I apologize for the length of this ‘text.’ Please feel free to share your thoughts and/or concerns with our newly convened COVID community. I would be honored if, for any reason, you chose to call instead. Whereas I’ve spoken to friends, family and colleagues, it is hard for those outside the fray to appreciate the intensity of the work and the look of despair in the faces of our patients. I look forward to hearing/learning from my great professional colleagues.

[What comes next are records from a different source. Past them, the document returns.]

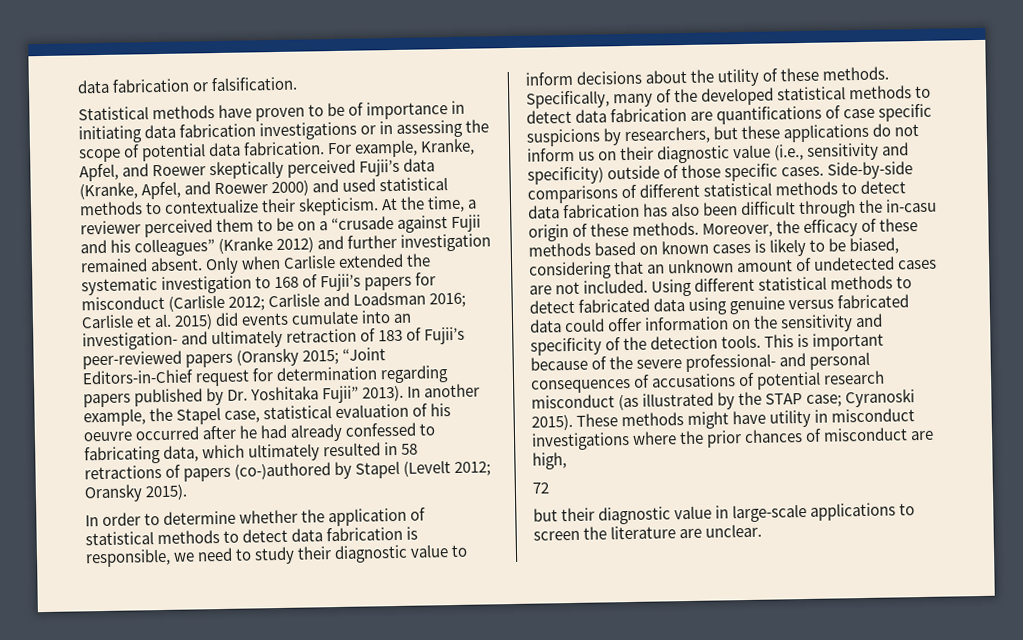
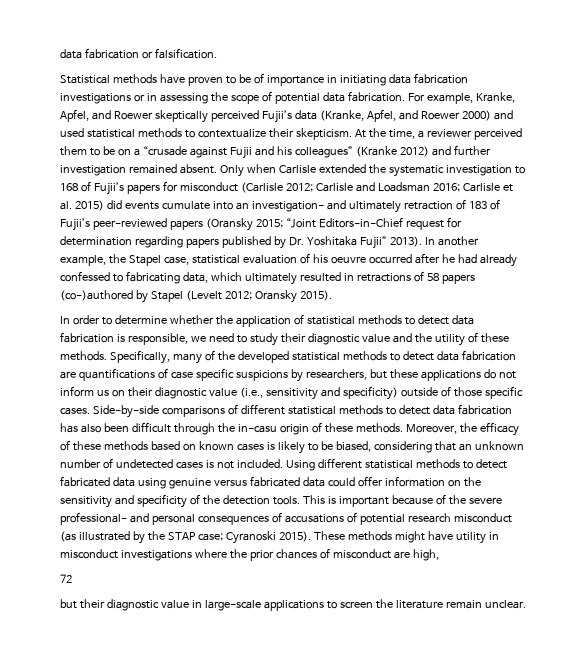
- In another example, the Stapel case, statistical evaluation of his oeuvre occurred after he had already confessed to fabricating data, which ultimately resulted in 58 retractions of papers (co-)authored by Stapel (Levelt 2012; Oransky 2015).
+ In another example, the Stapel case, statistical evaluation of his oeuvre occurred after he had already confessed to fabricating data, which ultimately resulted in retractions of 58 papers (co-)authored by Stapel (Levelt 2012; Oransky 2015).
- In order to determine whether the application of statistical methods to detect data fabrication is responsible, we need to study their diagnostic value to inform decisions about the utility of these methods.
+ In order to determine whether the application of statistical methods to detect data fabrication is responsible, we need to study their diagnostic value and the utility of these methods.
- Moreover, the efficacy of these methods based on known cases is likely to be biased, considering that an unknown amount of undetected cases are not included.
+ Moreover, the efficacy of these methods based on known cases is likely to be biased, considering that an unknown number of undetected cases is not included.
- but their diagnostic value in large-scale applications to screen the literature are unclear.
+ but their diagnostic value in large-scale applications to screen the literature remain unclear.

With the greatest of respect,
Howard Sachs, MD
Howard Sachs, MD is an associate professor of medicine in the Division of Primary Care in the Department of Medicine. He has worn numerous hats at UMass Medical School: current course director for the “Patients” course for second year medical students, former director of ambulatory medical service, former physician unit chief for the adult primary care clinic, and former associate director of the Internal Medicine Residency Program. He has been honored multiple times for excellence in teaching both medical students and internal medicine residents.
Dr. Sachs originally wrote this note to ten residents, and then shared a version of the piece on Group Talk. Reflecting with the editor of The Interstitium, he wrote, “The experience on the COVID unit wasn’t like anything I was expecting. I was stationed at a field hospital which felt like a throwback to the open hospital wards in the 60s. Yet the disease, staff and most of all, patients, created an environment or community like nothing I’ve previously experienced. I have signed up to return to the unit in a couple of weeks. Most of the patients don’t speak English and are in a strange and lonely place. The degree to which we offered caring and compassion was escalated to an unprecedented degree especially since we don’t have definitive interventions for these folks. I was able to offer education, hope and oxygen.”